Population (2026-01-01)
- • Total: 650
- • Density: 86/km^{2} (220/sq mi)
- Time zone: UTC+1 (CET)
- • Summer (DST): UTC+2 (CEST)
- Postal code: 682 01
- Website: rostenice-zvonovice.cz

= Rostěnice-Zvonovice =

Rostěnice-Zvonovice (Rosternitz-Swonowitz) is a municipality in Vyškov District in the South Moravian Region of the Czech Republic. It has about 700 inhabitants.

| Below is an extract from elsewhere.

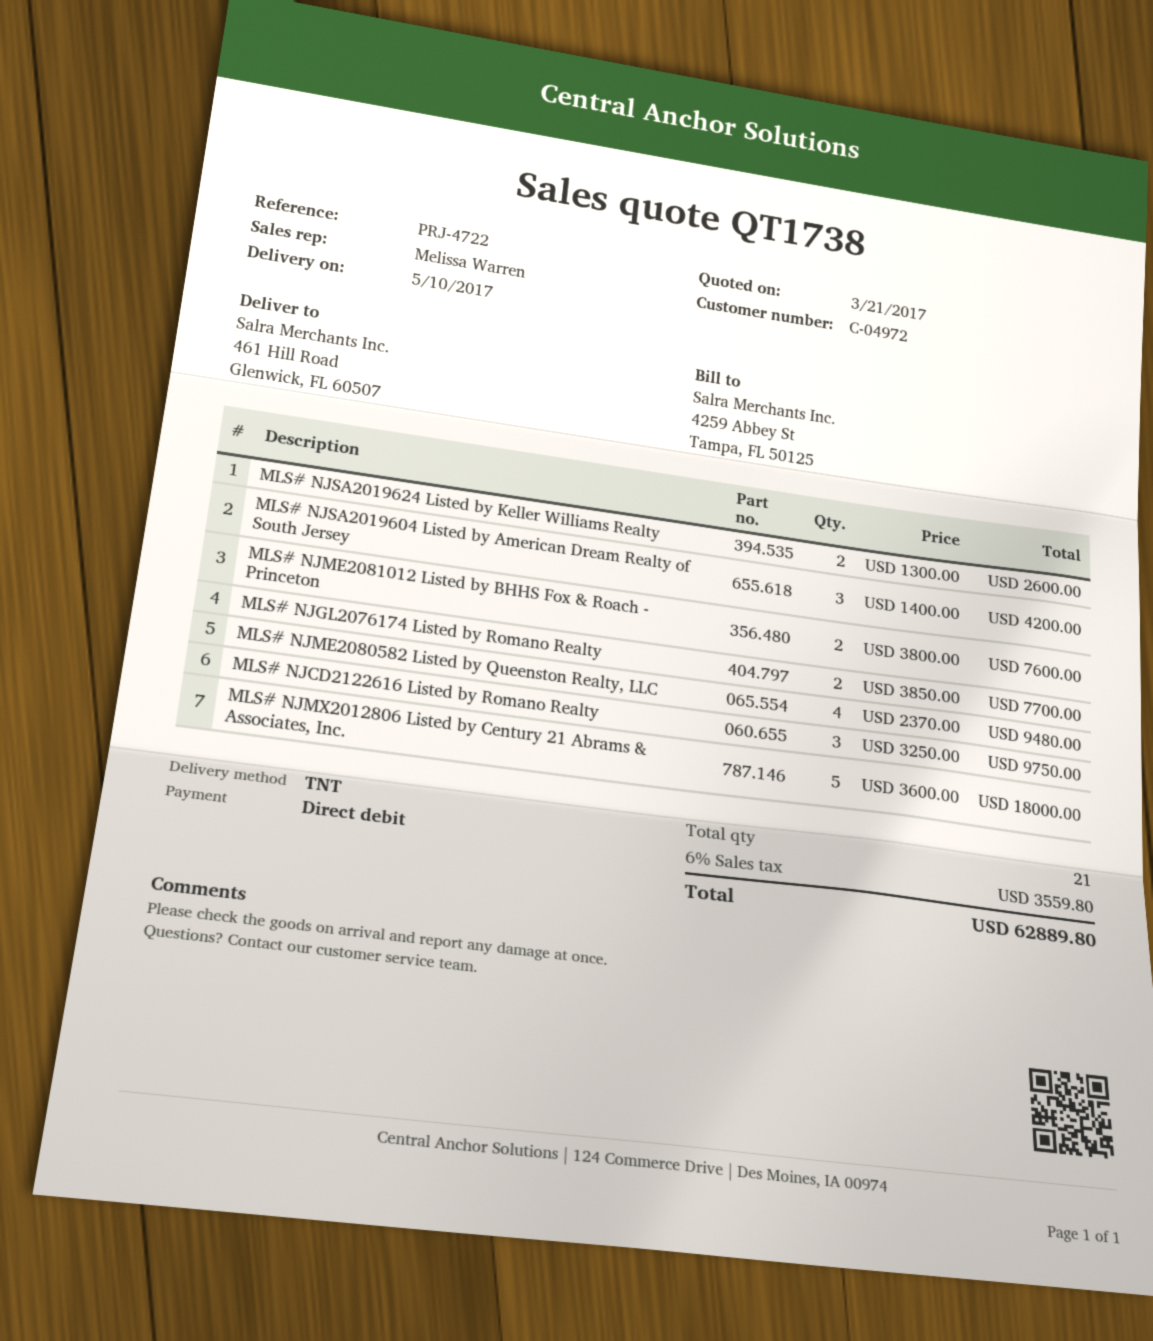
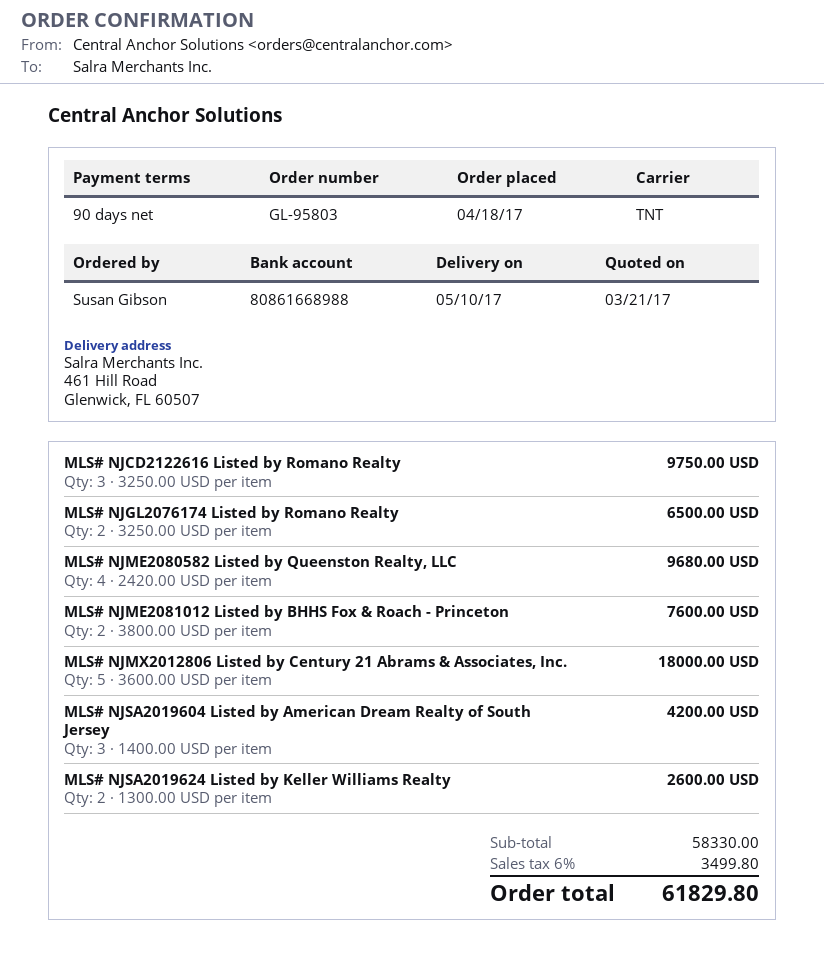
MLS# NJGL2076174 Listed by Romano Realty: 2 x 3850.00 = 7700.00 -> 2 x 3250.00 = 6500.00
MLS# NJME2080582 Listed by Queenston Realty, LLC: 4 x 2370.00 = 9480.00 -> 4 x 2420.00 = 9680.00
tax: 6% = 3559.80 -> 6% = 3499.80
total: 62889.80 -> 61829.80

==Administrative division==
Rostěnice-Zvonovice consists of two municipal parts (in brackets population according to the 2021 census):
- Rostěnice (364)
- Zvonovice (163)

==Geography==
Rostěnice-Zvonovice is located about 5 km southwest of Vyškov and 23 km east of Brno. It lies mostly in the Vyškov Gate, only a small part of the municipality in the east extends into the Litenčice Hills. The highest point is the hill Špice at 304 m above sea level. The stream Rostěnický potok flows through the municipality.

==History==
The first written mention of Rostěnice is from 1141. Zvonovice was first mentioned in 1355. Rostěnice and Zvonovice were merged into one municipality in 1960.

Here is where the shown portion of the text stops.